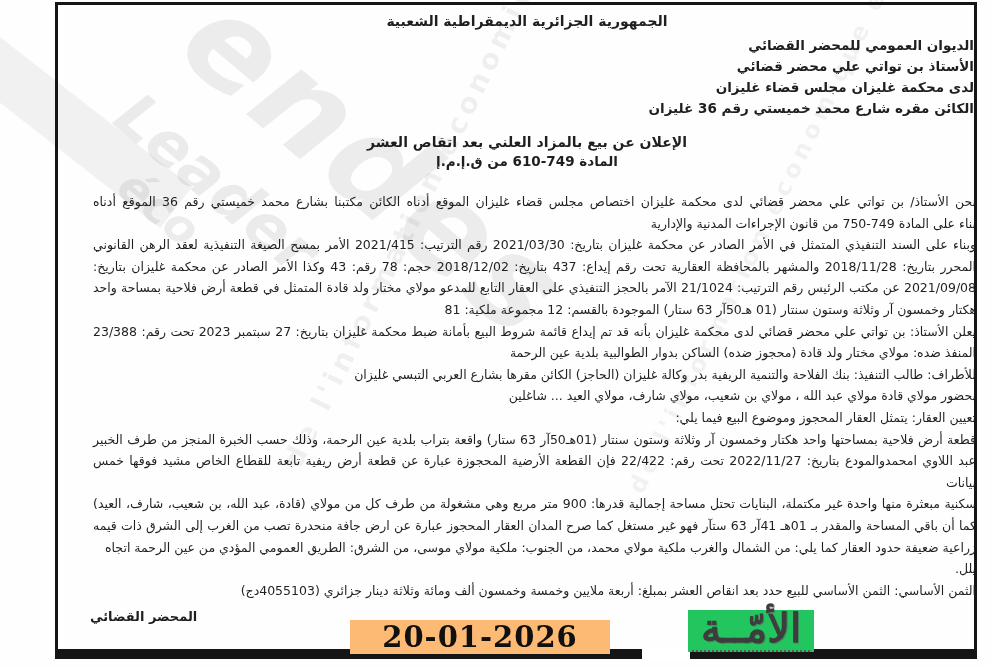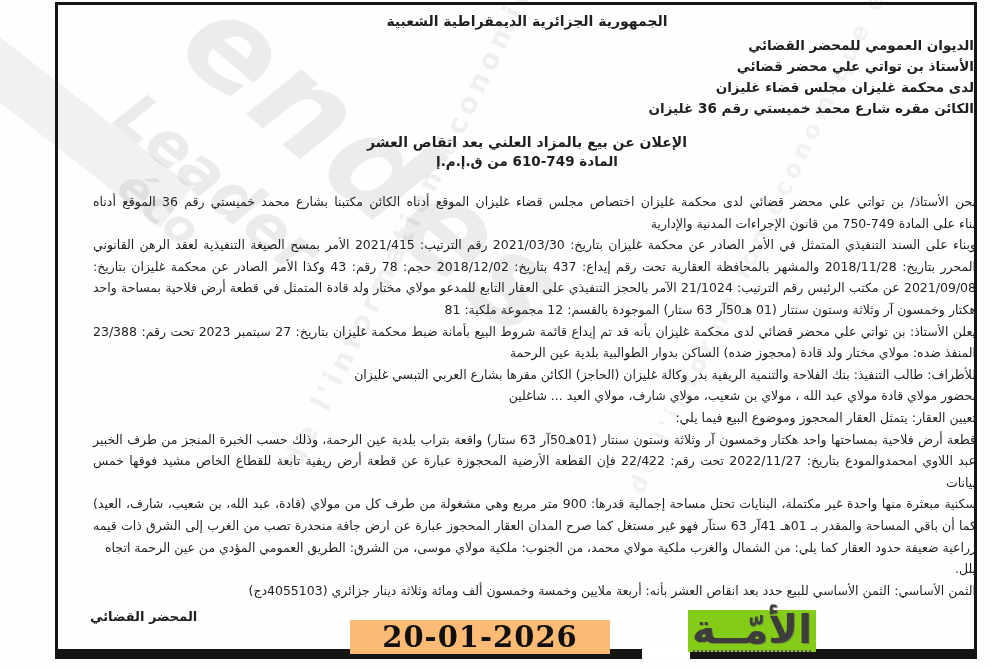"الثمن الأساسي: الثمن الأساسي للبيع" div.sline { text: بأنه -> بمبلغ }
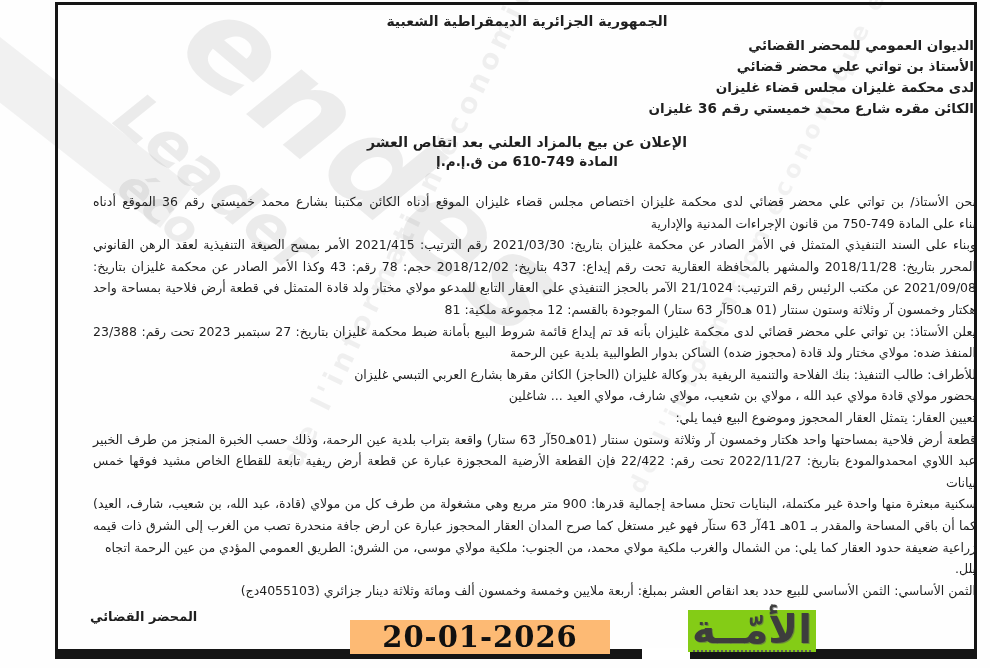"الأمّــة" .logo { background: #84cc16 -> #22c55e; font-family: none -> Liberation Serif, serif }
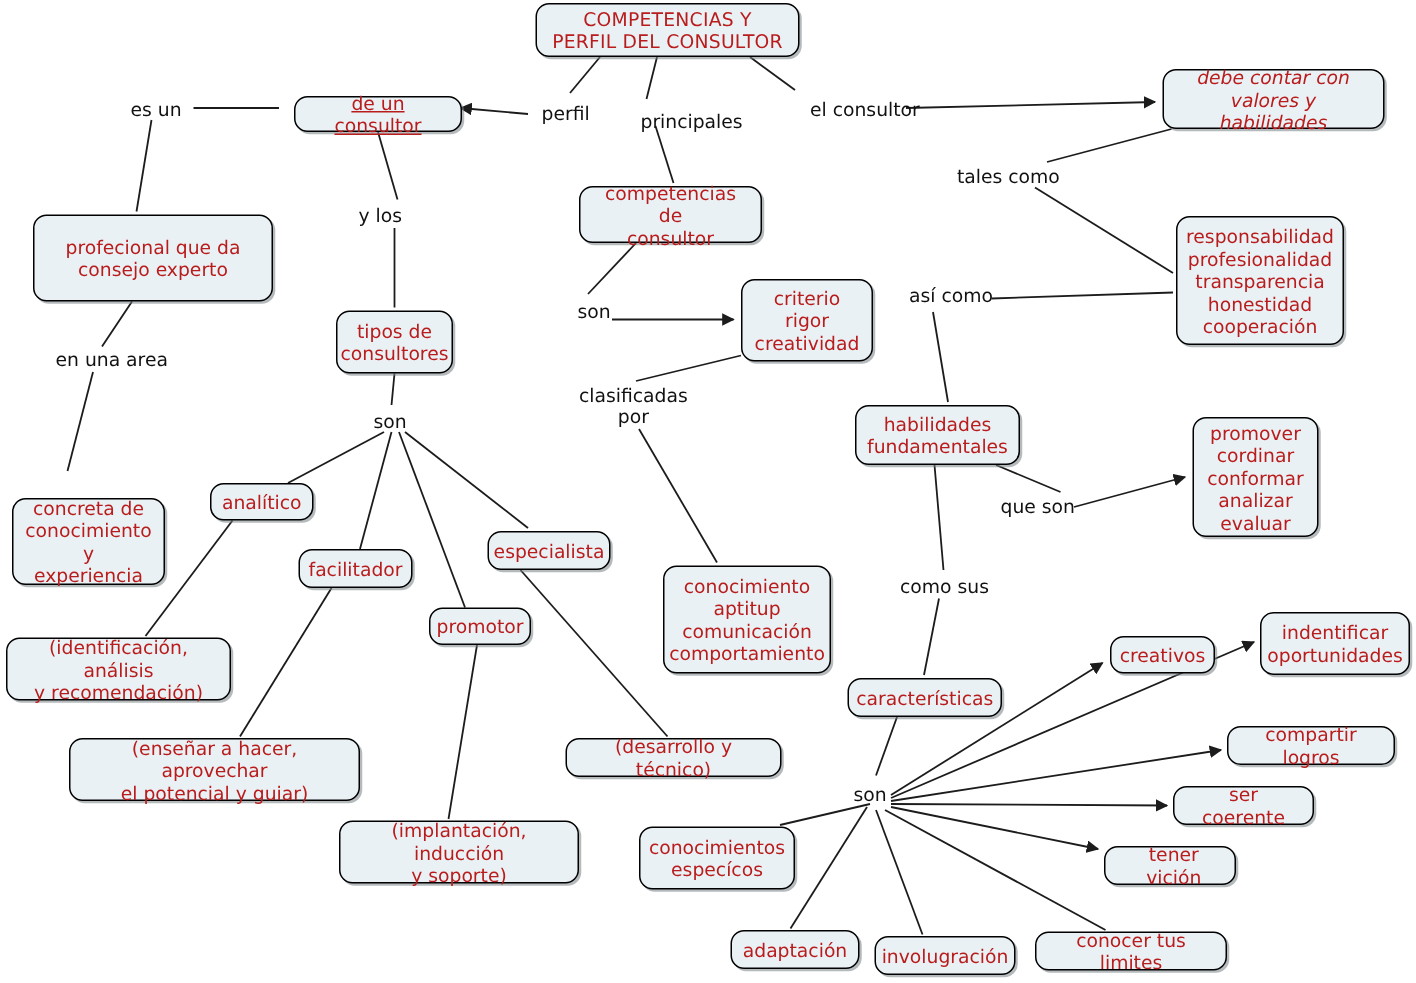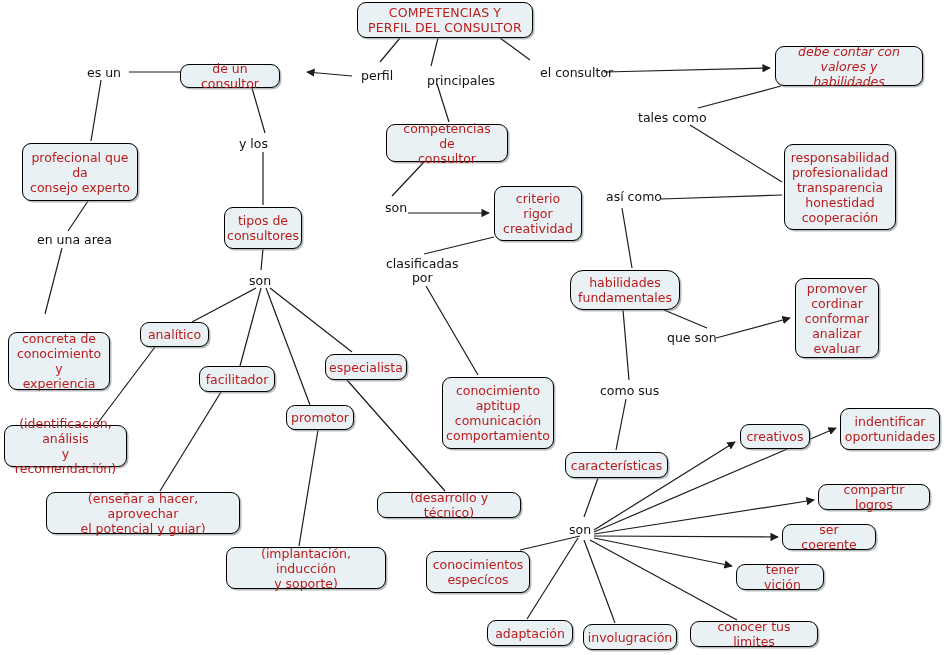"de un consultor" div.node { left: 180px -> 196px; text-decoration: none -> underline; width: 100px -> 112px }
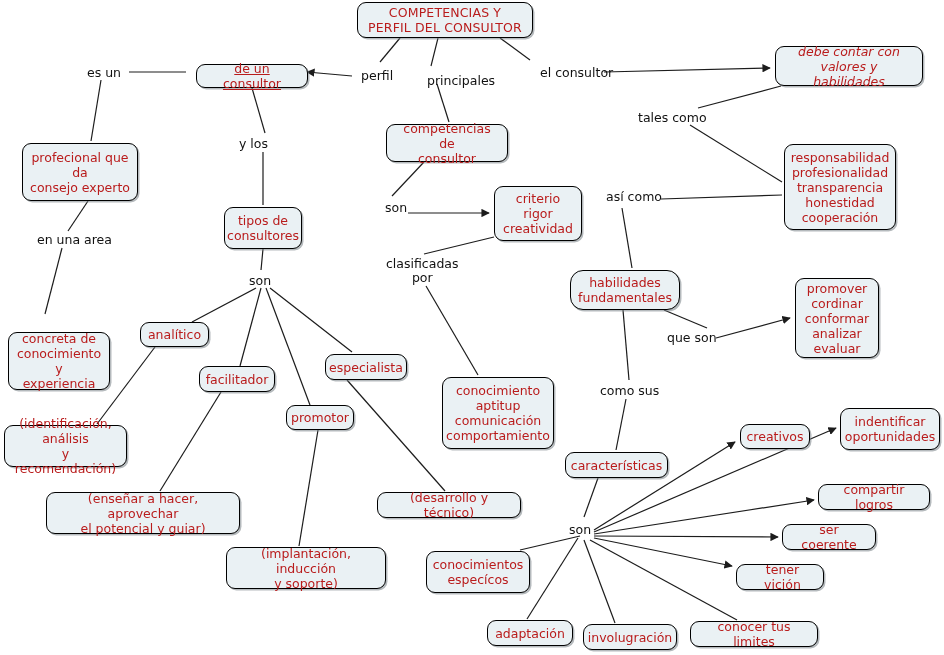"profecional que da" div.node { width: 116px -> 160px }
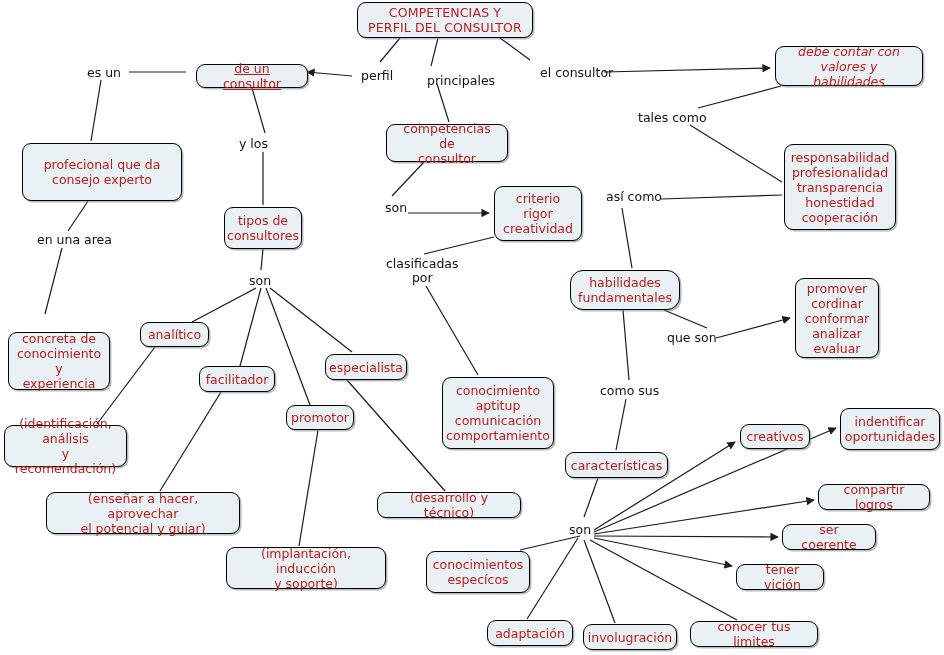"habilidades" div.node { border-radius: 13px -> none }
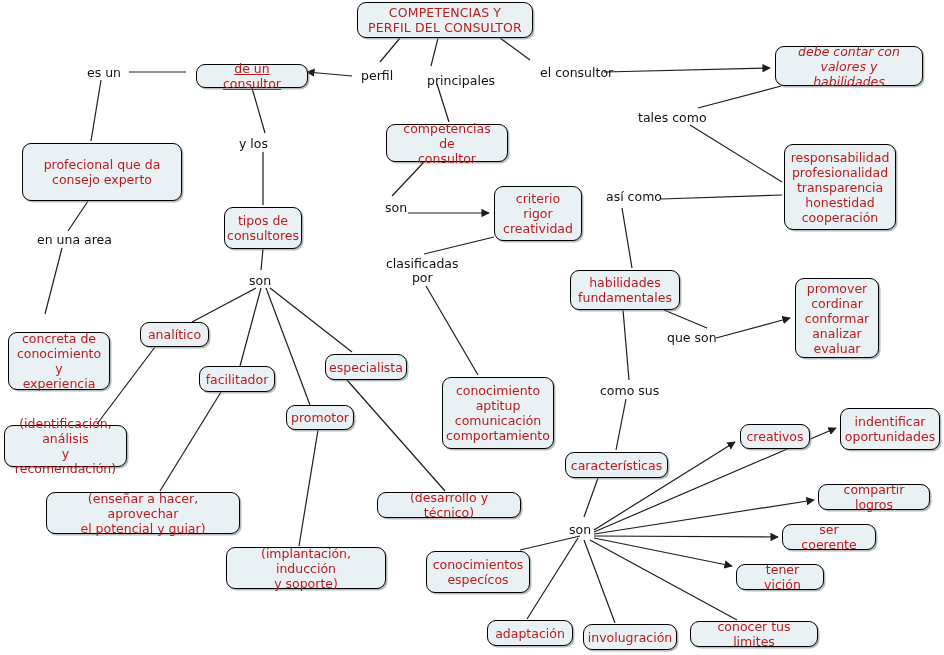"(identificación, análisis" div.node { width: 123px -> 150px }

EXERCISE: Although the records contain pictures, the copy should hold only their text, reproduced exactly.

EXERCISE RESULT:
"الثمن الأساسي: الثمن الأساسي للبيع" div.sline { text: بأنه -> بمبلغ }
"الأمّــة" .logo { background: #84cc16 -> #22c55e; font-family: none -> Liberation Serif, serif }
"de un consultor" div.node { left: 180px -> 196px; text-decoration: none -> underline; width: 100px -> 112px }
"profecional que da" div.node { width: 116px -> 160px }
"habilidades" div.node { border-radius: 13px -> none }
"(identificación, análisis" div.node { width: 123px -> 150px }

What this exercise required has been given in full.